Fonte: Blog do Mendes.

Por Moisés Reis.

 

Obs. Esse texto é baseado na obra O EMBAIXADOR DA PAZ.

 

No livro O EMBAIXADOR DA PAZ, abordo a atuação do vigário de Jeremoabo, o português Jose de Magalhães e Souza que buscou por anos intermediar a rendição de grupos de cangaceiros e pacificar o sertão.

Como é conhecido pela história, os bandos de Ângelo Roque e Corisco, foram os últimos em atividade, estando atuantes mesmo após a morte de Lampião. Com a rendição de Labareda em Paripiranga-Ba, apenas Corisco, embora fora de combate, ainda perambulava pelas caatingas.

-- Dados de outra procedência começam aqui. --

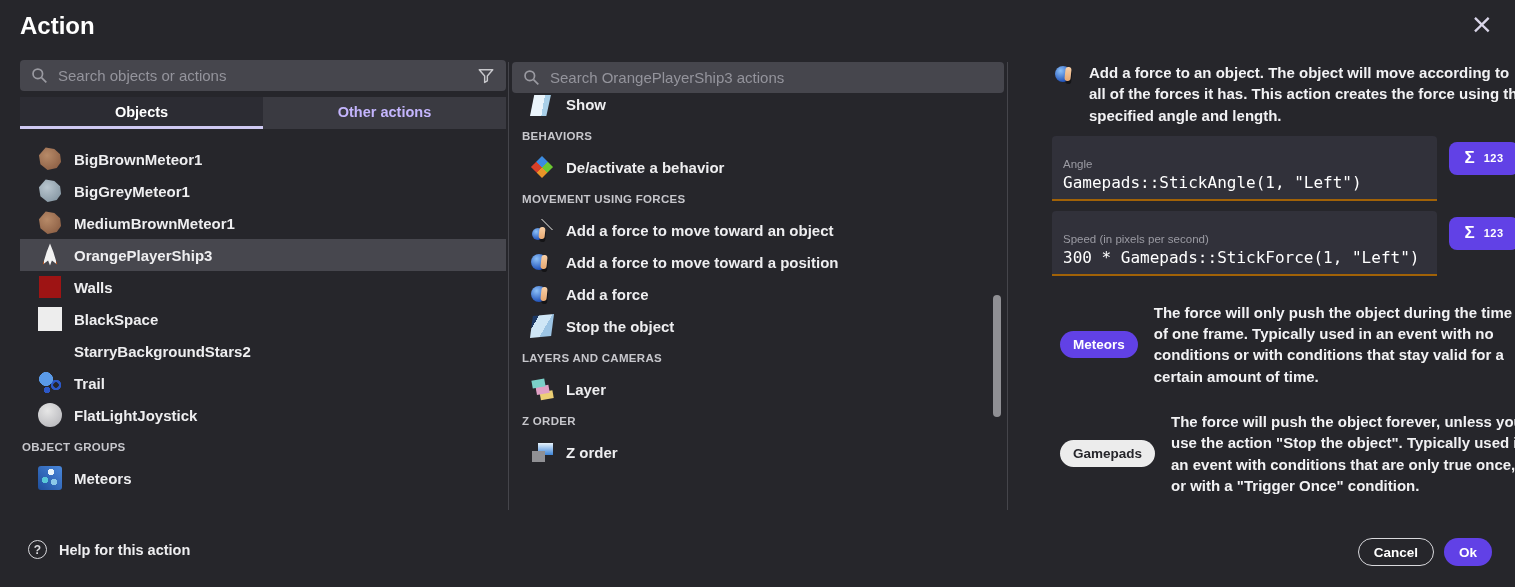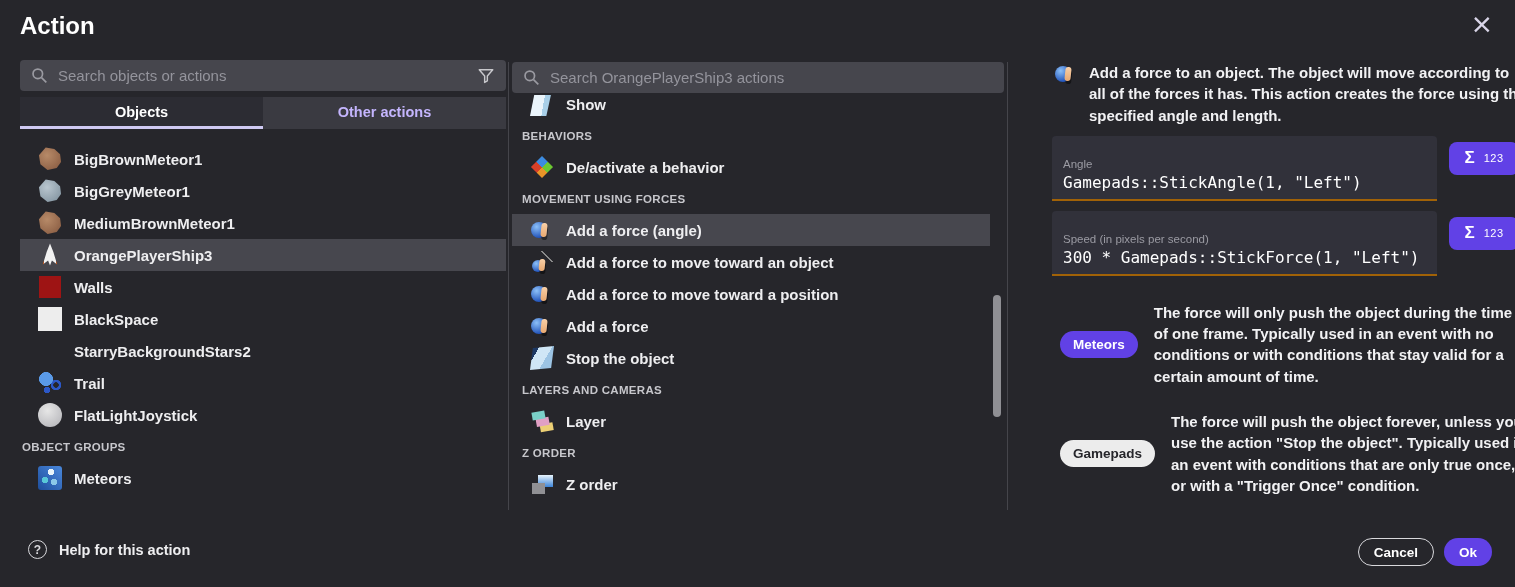--- a/index.html
+++ b/index.html
@@ -115,7 +115,7 @@
   .sigma-btn { width:70px; height:33px; margin-top:6px; background:#6141e6; border:none; border-radius:8px;
                display:flex; align-items:center; justify-content:center; gap:9px; cursor:pointer; color:#fff; }
   .sigma-btn .sigma { font-size:17px; font-weight:700; }
-  .sigma-btn .nums { font-size:11px; font-weight:400; letter-spacing:0.5px; }
+  .sigma-btn .nums { font-size:11px; font-weight:700; letter-spacing:0.5px; }
   .notes { margin-top:26px; display:flex; flex-direction:column; gap:24px; }
   .note { display:flex; gap:16px; align-items:center; padding-left:8px; }
   .note-badge { flex:none; border:none; border-radius:15px; padding:6px 13px;

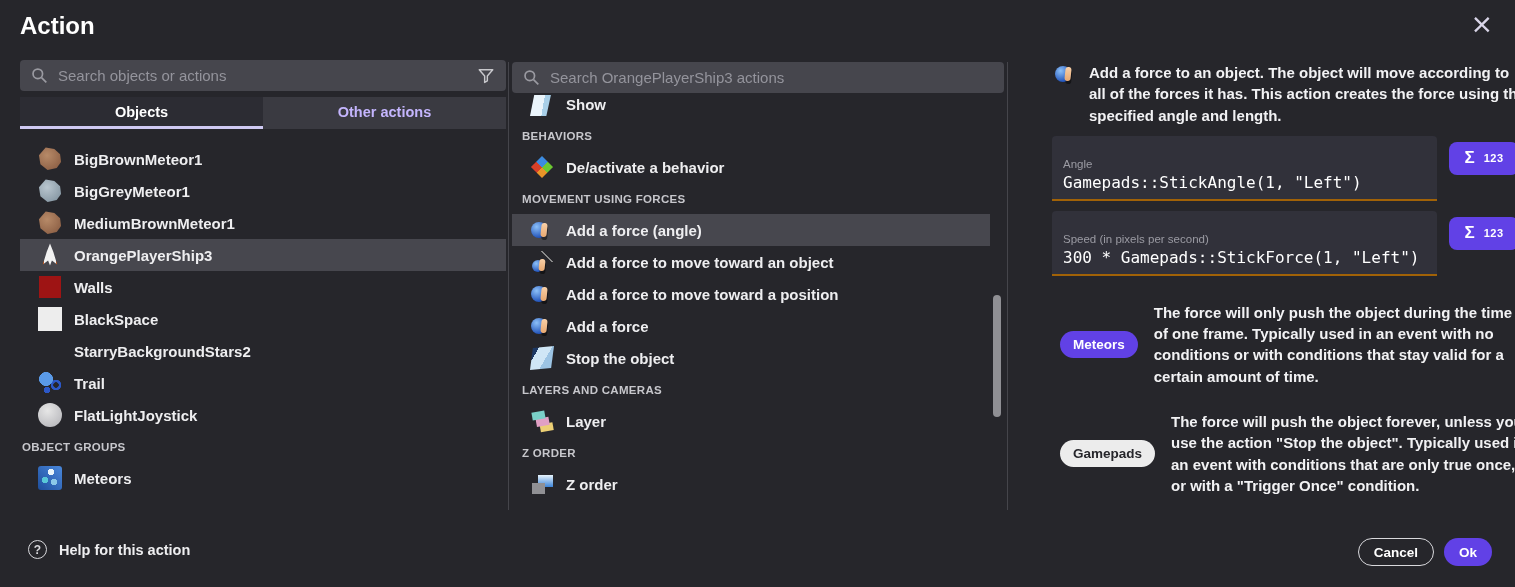--- a/index.html
+++ b/index.html
@@ -237,10 +237,6 @@
           <div class="row header">
     <span>MOVEMENT USING FORCES</span>
   </div>
-          <div class="row item is-selected">
-    <span class="icon icon-force"></span>
-    <span class="label">Add a force (angle)</span>
-  </div>
           <div class="row item">
     <span class="icon icon-force-object"></span>
     <span class="label">Add a force to move toward an object</span>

O vigário, com isso, temia que Corisco arregimentasse novos membros e voltasse ao combate e acompanhava com certa angústia o desenrolar dos fatos até que a notícia da morte de Corisco chega à Jeremoabo, conforme se lê no relato feito a próprio punho pelo padre no livro de tombo da paróquia:

 

 

No dia 28 de maio, chegou aqui pelo rádio a notícia de que tinha sido morto, acima de Morro do Chapéu, perto de Barra do Mendes, o chefe do último grupo dos bandidos (o terrível Corisco) que, apesar de aconselhado, como foi Ângelo Roque, atacou um dos missionários de paz de 1933, dele pediu dinheiro sob prova de morte e teve ocasião depois de dizer a alguém que, quando alguém falasse em entregar-se, que “arrancasse a língua com o punhal”. (Livro de Tombo da Paróquia de São João Batista de Jeremoabo, pág. 121)

 

          O lamento do padre, adapto da política da não violência, se deve ao fato de ele mesmo e de outros religiosos terem tentado por diversos meios convencer Corisco a se render. Na sequência, completa:

 

Esse não quis atender ao convite do Capitão Felipe, a quem tinha garantido entregar-se em Paripiranga no dia 19 de maio e assim enganou o capitão e não quis acatar o conselho firme do vigário de Jeremoabo que lhe pediu por Nossa Senhora. Então tomaram uma menina e fugiu com a companheira Dadá e a menina e viajaram rumo a Jacobina, Morro do Chapéu e dali em diante como se fossem romeiros que ia para Bom Jesus da Lapa. (Livro de Tombo da Paróquia de São João Batista de Jeremoabo, pág. 121)

 

No trecho que se segue, o vigário reporta como, em seu ponto de vista, Zé Rufino teria rastreado Corisco e conseguido interceptá-lo na fazenda Pacheco:

Afinal, em Bebedouro, conseguiu convencer um dos cabras dele que se entregou[1] e, mais ou menos, indicou o roteiro e foi no calcanhar dele o Tenente Zé Rufino, que foi alcança-lo perto de Barra do Mendes e ali ainda travaram fogo, sendo ele abatido e a companheira gravemente ferida. (Livro de Tombo da Paróquia de São João Batista de Jeremoabo, pág. 121)

         

Curioso é pensar que Zé Rufino e o padre não mantinham estreitas relações, muito pela postura de cada um frete ao cangaço. Enquanto o religioso buscava auxiliar a polícia para que os bandos se rendessem pacificamente, Zé Rufino era um caçador em busca de presas, durante a sua carreira como militar sagrou-se como “O matador de Cangaceiros”.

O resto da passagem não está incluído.